Keempat, hindari interaksi yang bersifat satu arah (anda mendominasi percakapan), menggurui, memberi perintah, atau ‘menguji‘ anak dengan berbagai pertanyaan seolah sedang ulangan. Perbanyak kalimat atau ucapan yang membuat anak merasa dimengerti dan divalidasi perasaannya. Contohnya adalah dengan lebih banyak memberikan komentar positif, memancing ketertarikan anak,dan bertanya untuk lebih memahami maksud anak. Lakukan semua ini dalam suasana interaksi yang menyenangkan bagi anak.
Pada orang tua yang memiliki anak dengan kondisi perkembangan khusus (misalnya: Autism Spectrum Disorder atau Attention Deficit Hyperactivity Disorder) seringkali anak masih sulit mengenali maksud orang tua dan kurang mampu meresponi interaksi dengan baik.

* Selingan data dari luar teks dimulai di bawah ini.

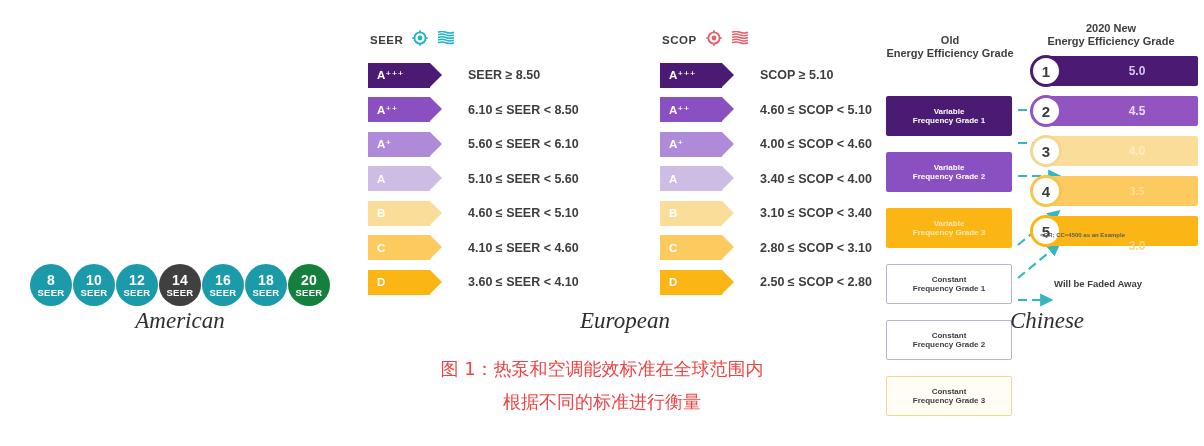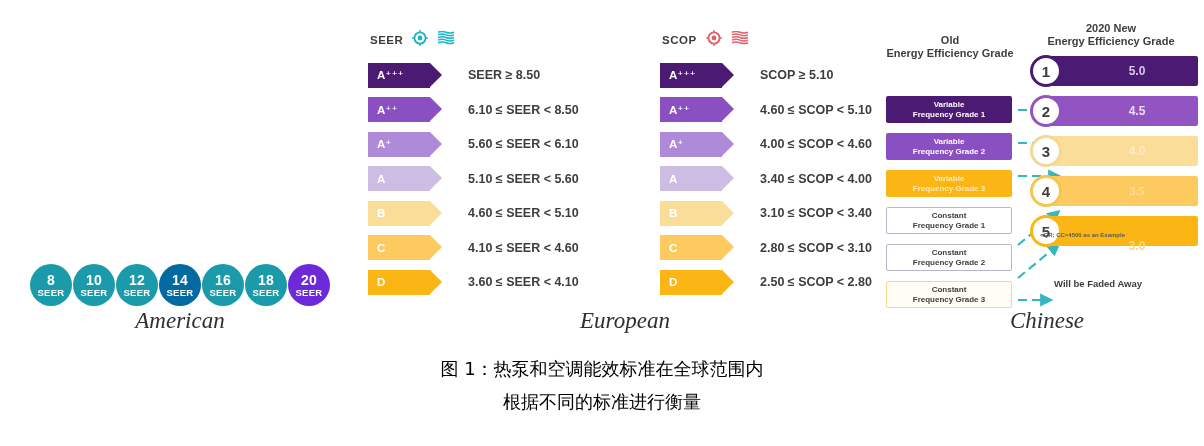"Variable" .oldbox { height: 27px -> 40px; margin-bottom: 10px -> 16px }
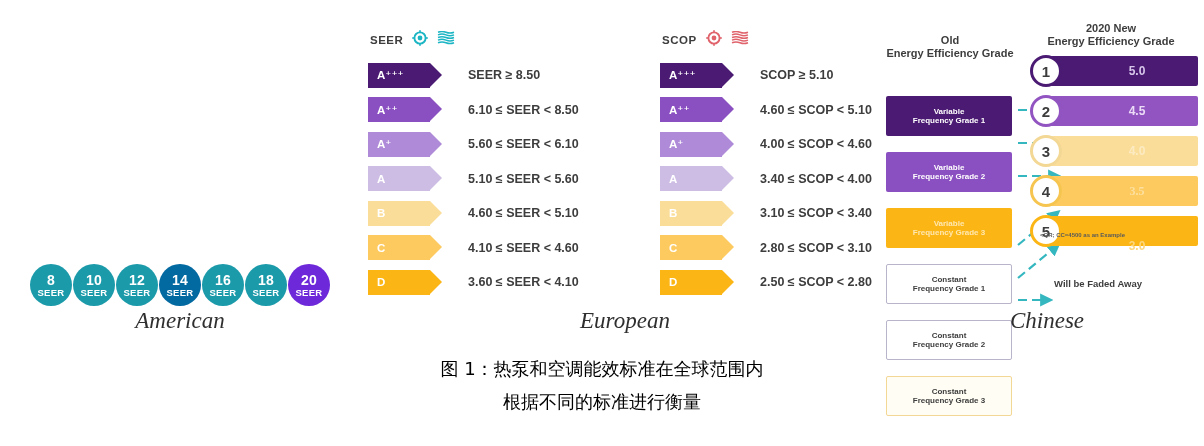"14" div.seer-chip { background: #0369a1 -> #404040 }
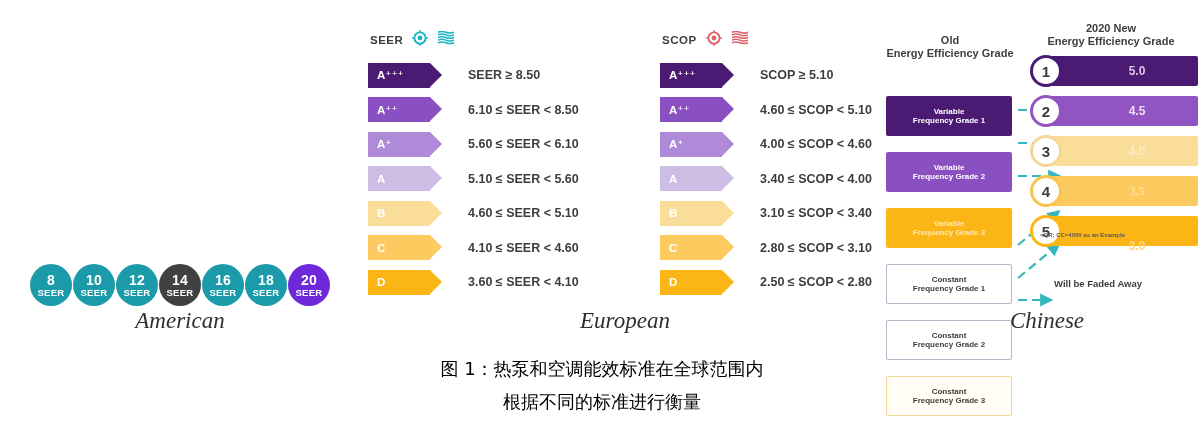"20" div.seer-chip { background: #6d28d9 -> #15803d }
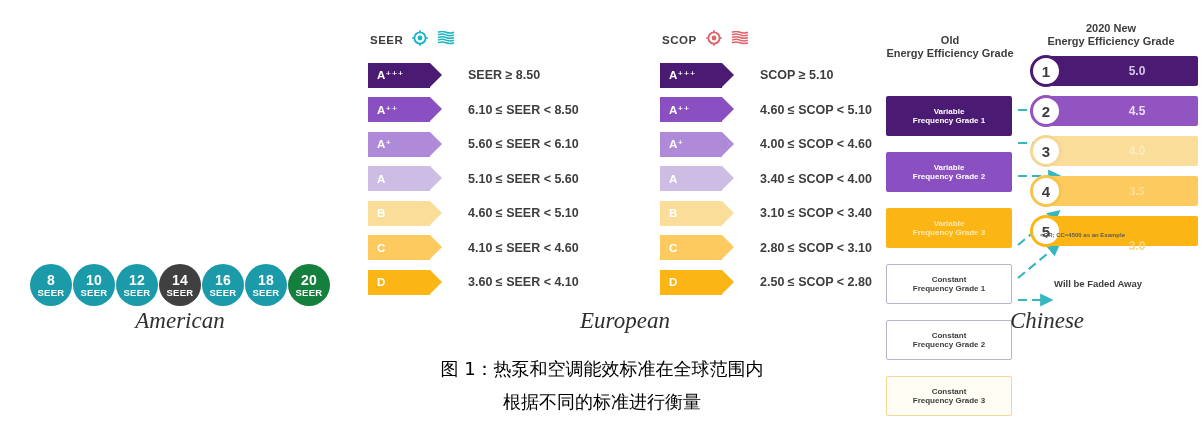"图 1：热泵和空调能效标准在全球范围内" #caption { color: #000000 -> #ef4444 }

Sekalipun demikian, orang tua tetap perlu untuk menciptakan momen koneksi dengan anak, karena hal ini berperan mengoptimalkan area MPC anak, tidak terkecuali pada anak dengan kondisi perkembangan khusus.
Referensi:
Meersand, P., & Gilmore, K. J. (2017). Play therapy: A psychodynamic primer for the treatment of young children. American Psychiatric Publishing.
Schore, A. N. (2015). Affect regulation and the origin of the self: The neurobiology of emotional development. Routledge.
Siegel, D. J. (2020). The developing mind: How relationships and the brain interact to shape who we are. Guilford Publications.